Info: Darum geht es bei der Bildungsreform

Mit dem im "Bildungsreformgesetz" geregelten Schulautonomiepaket sollen mehrere Bereiche neu geregelt werden. Einerseits sollen Schulen und hier vor allem Schulleitern mehr Gestaltungsmöglichkeiten eingeräumt bzw. durch Schaffung von Clustern Synergien gehoben werden. In einem zweiten Teil wird die Behördenstruktur adaptiert. Außerdem werden Gesamtschul-Modellregionen ermöglicht.

Zentraler Punkt des Autonomiepakets ist die Möglichkeit des Zusammenschlusses von bis zu acht Schulen in sogenannten "Clustern" unter einer gemeinsamen Clusterleitung. Grundsätzlich ist ein Zusammenschluss von Schulen zu Clustern freiwillig - ausgenommen sind Kleinschulen mit sinkender Schülerzahl, die sonst vom Zusperren bedroht sind. 

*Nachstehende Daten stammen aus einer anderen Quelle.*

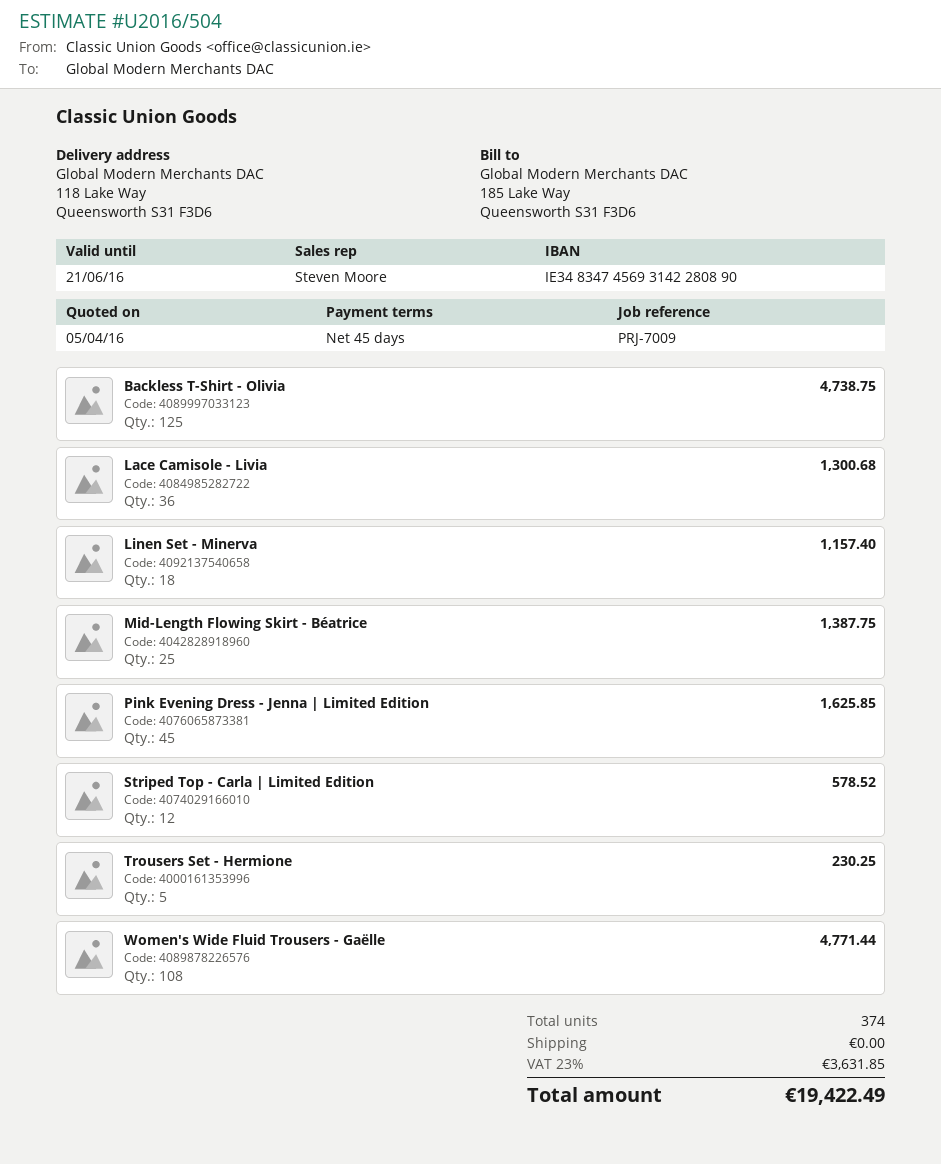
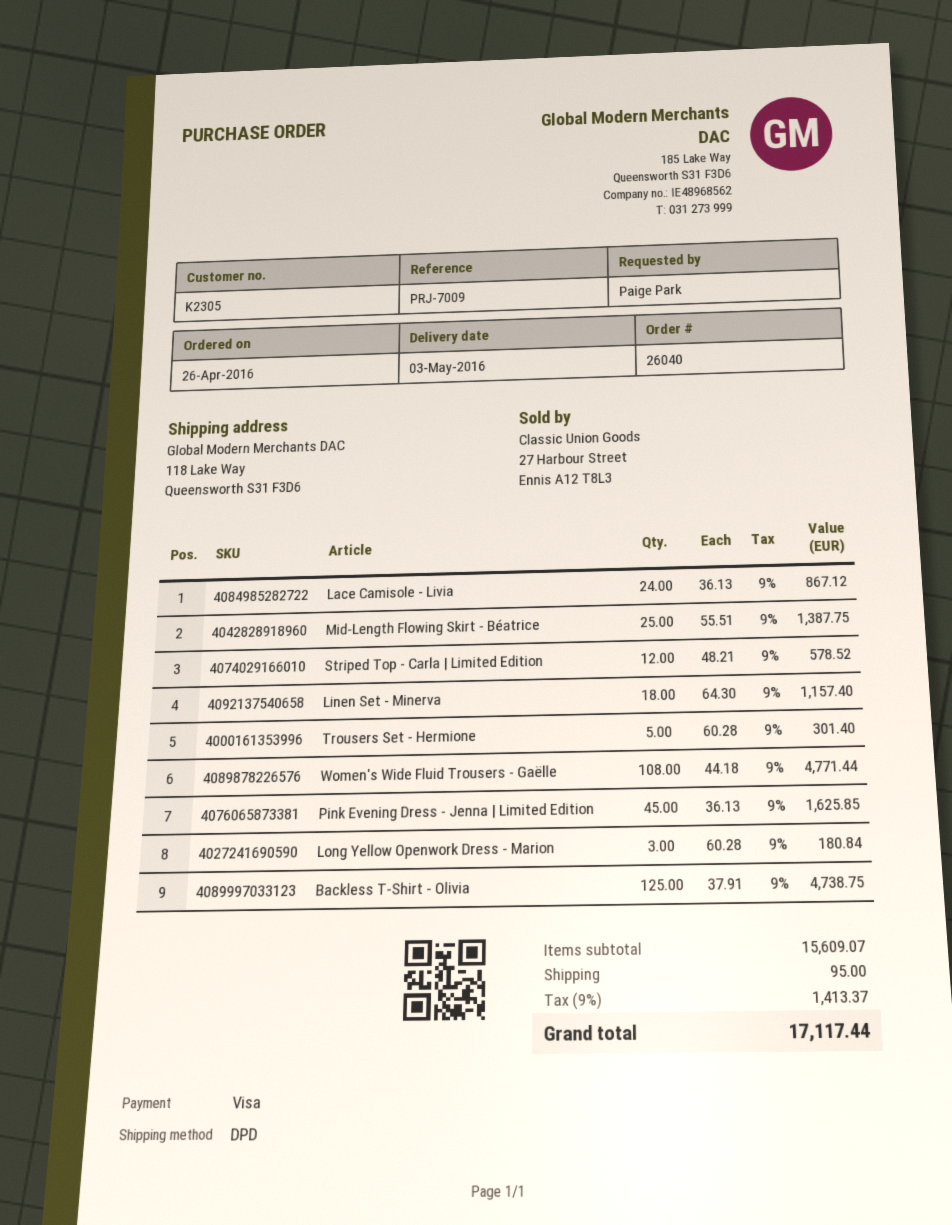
Lace Camisole - Livia: 36 for 1300.68 -> 24 for 867.12
Trousers Set - Hermione: 5 for 230.25 -> 5 for 301.40
Long Yellow Openwork Dress - Marion: none -> 3 for 180.84
shipping: 0.00 -> 95.00
tax: 23% = 3631.85 -> 9% = 1413.37
total: 19422.49 -> 17117.44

Die Clusterleiter (oder, wenn es keinen Cluster gibt, die Direktoren) erhalten in bestimmten Bereichen mehr Rechte. So können sie etwa flexible Gruppengrößen festlegen, Klassenschülermindest- wie -höchstzahlen sowie Teilungsziffern fallen weg. Dadurch freiwerdende Ressourcen können in Maßnahmen wie Förderangebote oder Teamteaching investiert werden. Auch die Auswahl von neuen Lehrern obliegt den Clusterleitern bzw. Direktoren. Vereinheitlicht wird der Auswahlprozess der Schul- bzw. Clusterleiter. Außerdem wird verfassungsrechtlich festgelegt, dass eine bundeslandesweite Durchschnittszahl von Schülern pro Klasse nicht überschritten werden darf.

Der zweite Teil der Reform betrifft die Schulverwaltung. Diese bleibt zwar in den Grundzügen gleich, es gibt weiter getrennte Zuständigkeiten und Instanzenzüge zwischen Bund und Land. Die Verwaltung soll allerdings - wie schon jetzt in den östlichen Bundesländern - unter einem gemeinsamen Dach erfolgen. Die Landesschulräte werden zu Bildungsdirektionen. Statt eines amtsführenden Präsidenten bekommen sie einen Bildungsdirektor, der bestimmte Kompetenzen aufweisen muss und gemeinsam von Landeshauptmann und Bildungsministerin bestimmt wird.